Undécimo Misterio
La Resurrección
Ofrecer
Ofrecemos, el Señor Jesús, esta undécima década en honor de Tu Resurrección triunfante y nosotros preguntamos, por este misterio y por la intercesión de Tu Bendijo a Madre, una fe viva.
Padre Nuestro
Y la víspera de sábado, que amanece para el primer día de la semana, vino María Magdalena, y la otra María, á ver el sepulcro.
S. Mateo 28: 1
Ave Maria
Y he aquí, fué hecho un gran terremoto: porque el ángel del Señor, descendiendo del cielo y llegando, había revuelto la piedra, y estaba sentado sobre ella. Y su aspecto era como un relámpago, y su vestido blanco como la nieve. Y de miedo de él los guardas se asombraron, y fueron vueltos como muertos.
S. Mateo 28: 2-4
Ave Maria
Y respondiendo el ángel, dijo á las mujeres: "No temáis vosotras; porque yo sé que buscáis á Jesús, que fué crucificado. No está aquí; porque ha resucitado, como dijo."
S. Mateo 28: 5
Ave Maria
"Venid, ved el lugar donde fué puesto el Señor."
S. Mateo 28: 6
Ave Maria
"E id presto, decid á sus discípulos que ha resucitado de los muertos: y he aquí va delante de vosotros á Galilea; allí le veréis; he aquí, os lo he dicho." Entonces ellas, saliendo del sepulcro con temor y gran gozo, fueron corriendo á dar las nuevas á sus discípulos.
S. Mateo 28: 7-8
Ave Maria
He aquí, Jesús les sale al encuentro, diciendo: "Salve." Y ellas se llegaron y abrazaron sus pies, y le adoraron. Entonces Jesús les dice: "No temáis: id, dad las nuevas á mis hermanos, para que vayan á Galilea, y allí me verán."
S. Mateo 28: 9-10
Ave Maria
Mas los once discípulos se fueron á Galilea, al monte donde Jesús les había ordenado. Y como le vieron, le adoraron: mas algunos dudaban.
S. Mateo 28: 16-17
Ave Maria
Mas él les dice: "¿Por qué estáis turbados, y suben pensamientos á vuestros corazones? Mirad mis manos y mis pies, que yo mismo soy: palpad, y ved; que el espíritu ni tiene carne ni huesos, como veis que yo tengo."
S. Lucas 24: 38-39
Ave Maria
Dícele Jesús: "Yo soy la resurrección y la vida: el que cree en mí, aunque esté muerto, vivirá."
S. Juan 11: 25
Ave Maria
"Y todo aquel que vive y cree en mí, no morirá eternamente."
S. Juan 11: 26
Ave Maria
Gloria al Padre y al Hijo y al Espíritu Santo. Como era en el principio, ahora y siempre, por los siglos de los siglos. Amén.

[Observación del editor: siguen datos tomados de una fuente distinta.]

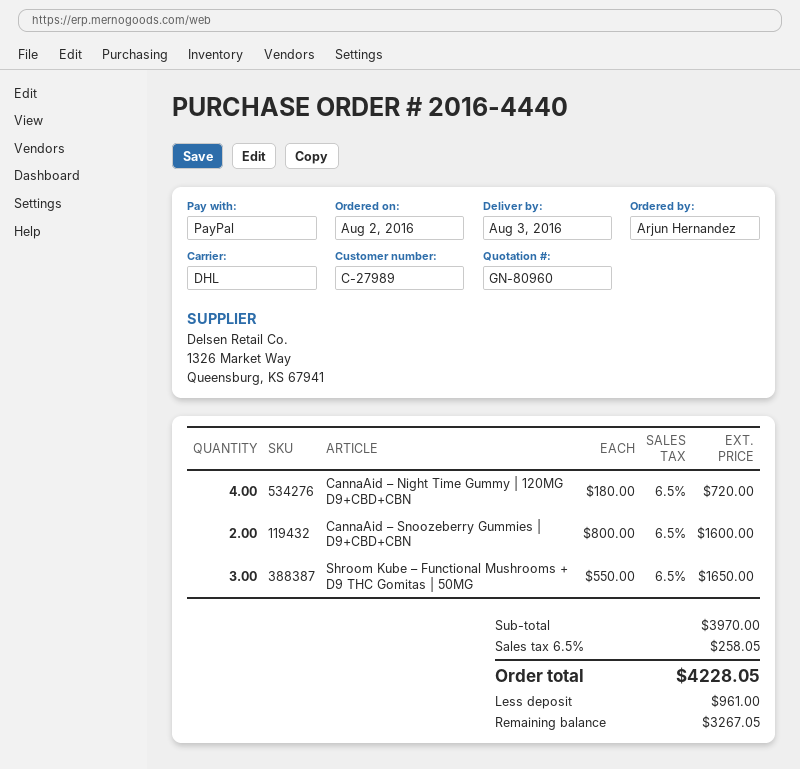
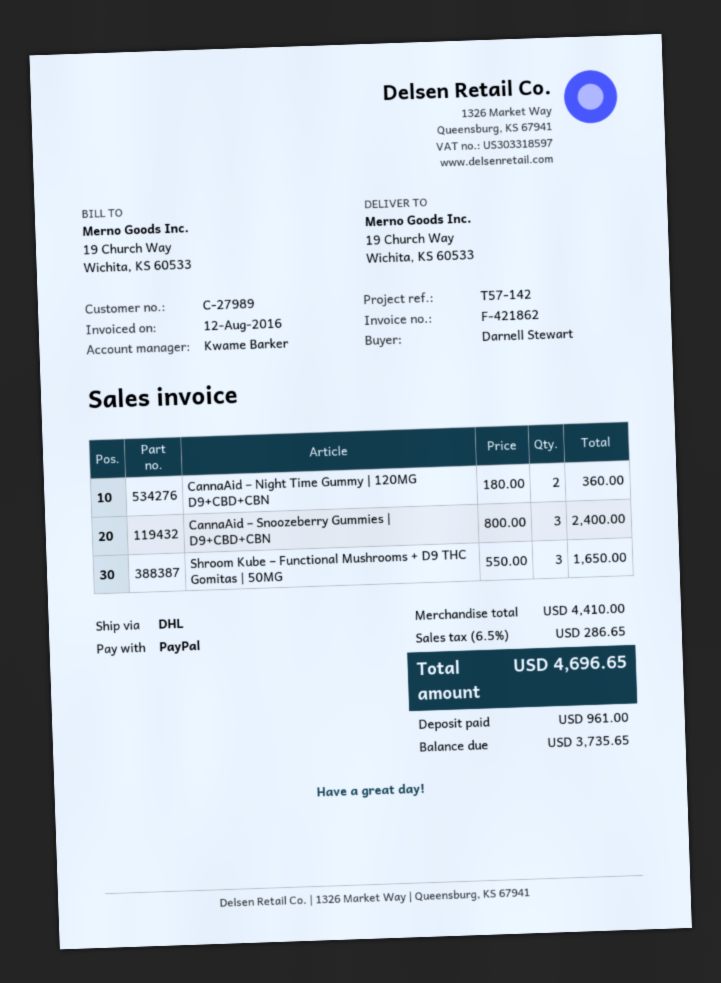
ordered by: Arjun Hernandez -> Darnell Stewart
CannaAid – Night Time Gummy | 120MG D9+CBD+CBN: 4 x 180.00 = 720.00 -> 2 x 180.00 = 360.00
CannaAid – Snoozeberry Gummies | D9+CBD+CBN: 2 x 800.00 = 1600.00 -> 3 x 800.00 = 2400.00
subtotal: 3970.00 -> 4410.00
tax: 6.5% = 258.05 -> 6.5% = 286.65
total: 4228.05 -> 4696.65
balance: 3267.05 -> 3735.65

O Jesús mío, perdona nuestros pecados, líbranos del fuego del infierno, lleva a todas las almas al cielo y socorre especialmente a las más necesitadas de tu infinita misericordia.
Venga, el Espíritu Santo, viene por medio de la intercesión poderosa del Corazón Inmaculado de María, Tu Esposo bien amado.
La gracia de la Resurrección, se baja en mi alma y me hace realmente fiel.